RECORDED DATA –
● ● ● ● ●
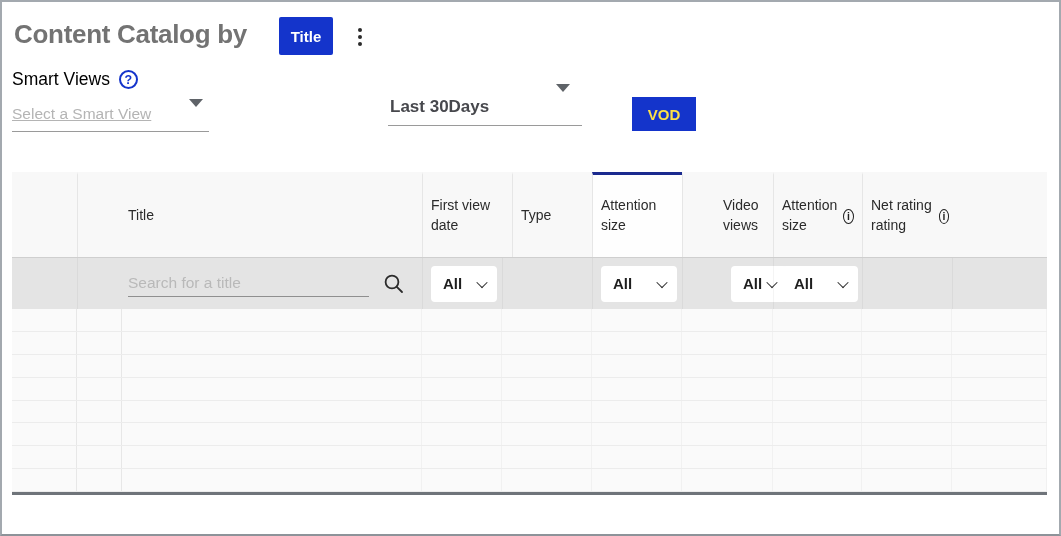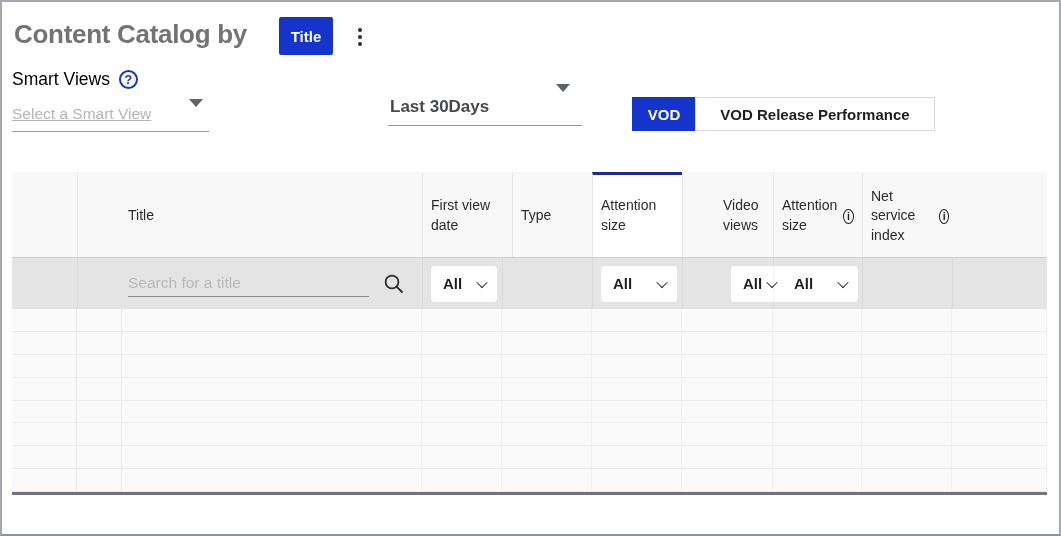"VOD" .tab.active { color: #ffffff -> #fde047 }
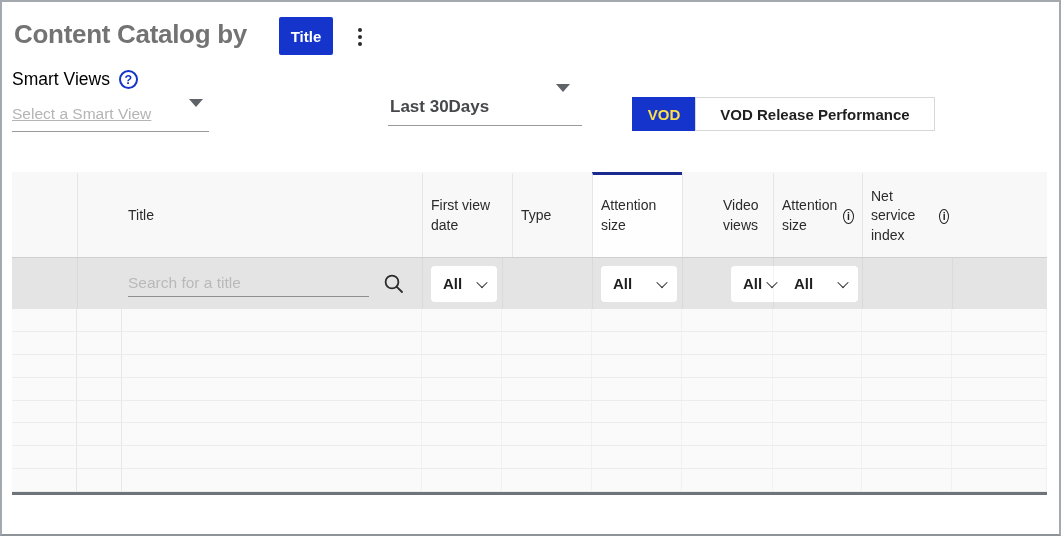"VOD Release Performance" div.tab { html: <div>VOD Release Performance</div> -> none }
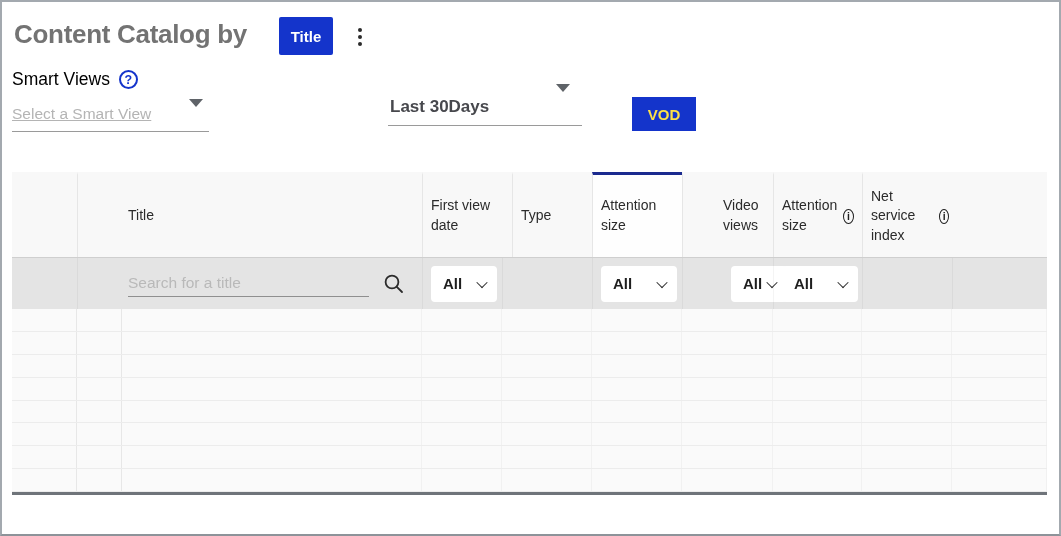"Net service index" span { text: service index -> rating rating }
● ● ● ● ●
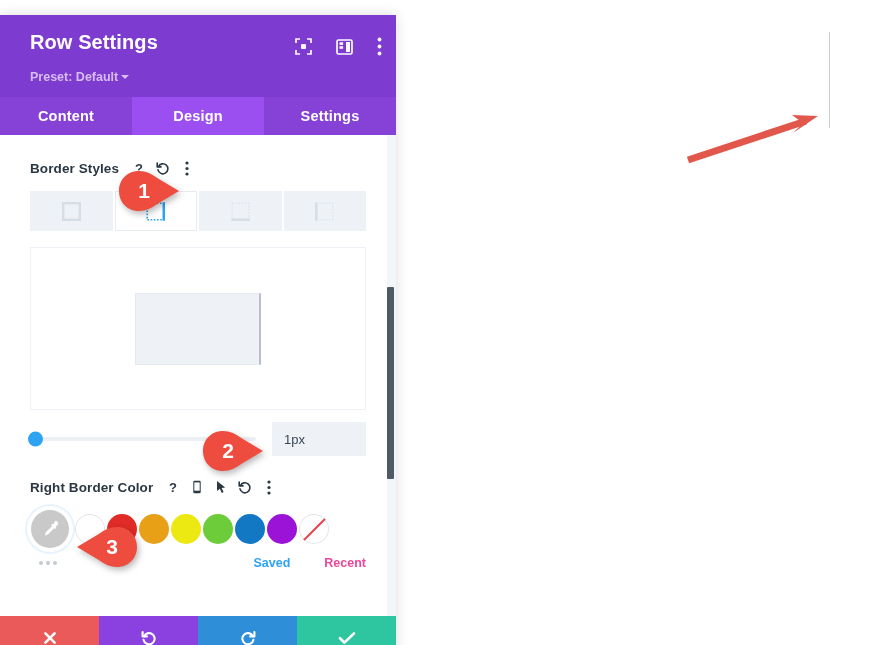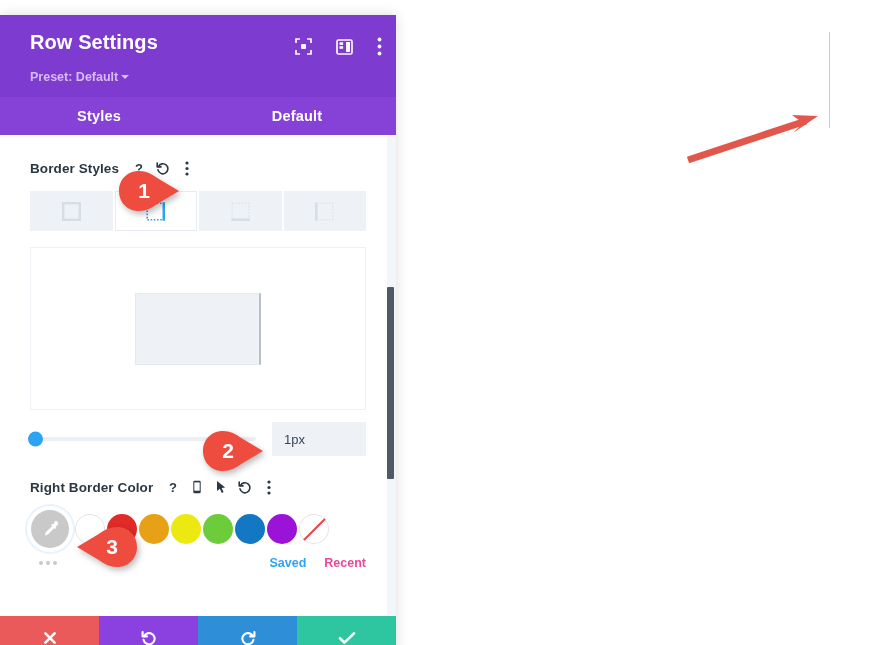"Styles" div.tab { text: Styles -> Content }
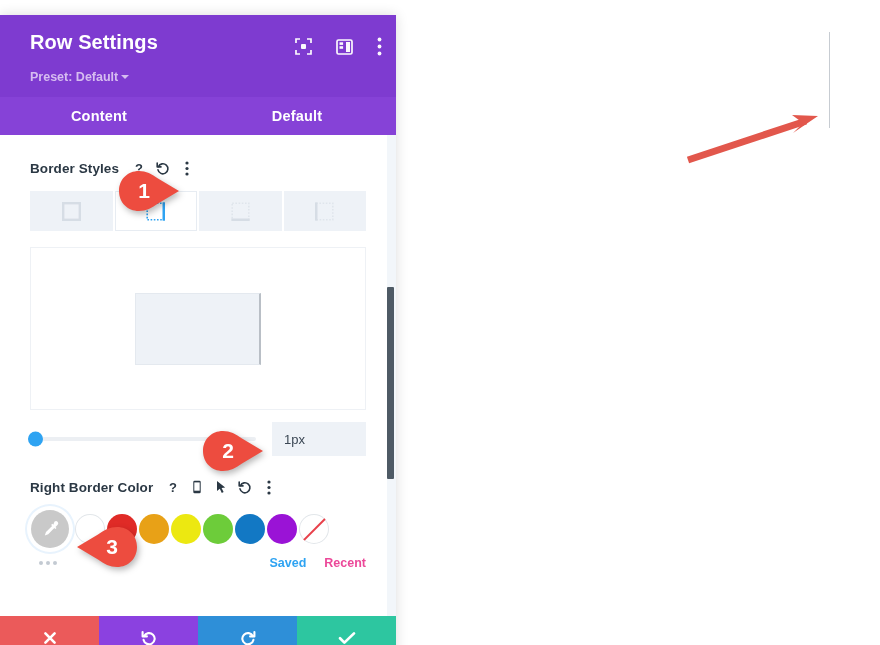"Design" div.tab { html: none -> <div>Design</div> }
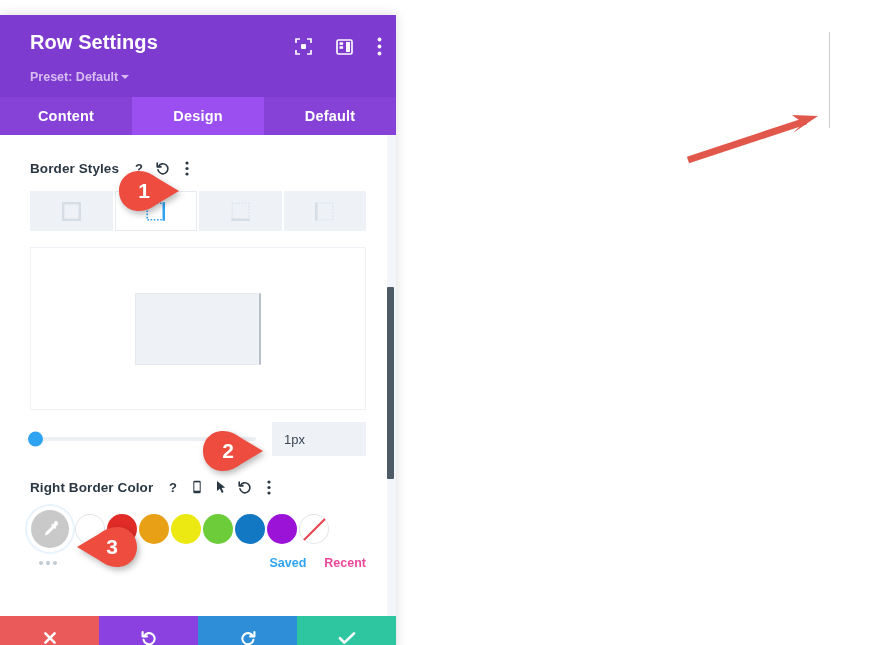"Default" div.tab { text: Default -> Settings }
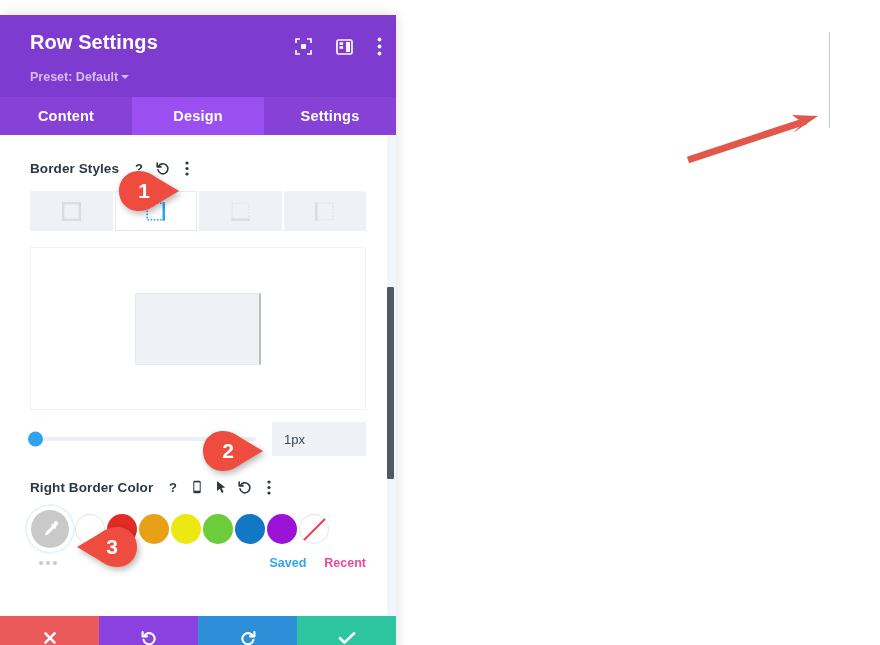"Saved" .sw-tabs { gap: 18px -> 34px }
● ● ● ● ●
YOUR OBJECTIVE –
Would you transcribe the lines above exactly, going from the line bearing "color: #ffffff ->" through the line bearing "text: service index", and drop the pictures from the copy?

SOLUTION FOR THIS EXERCISE –
"VOD" .tab.active { color: #ffffff -> #fde047 }
"VOD Release Performance" div.tab { html: <div>VOD Release Performance</div> -> none }
"Net service index" span { text: service index -> rating rating }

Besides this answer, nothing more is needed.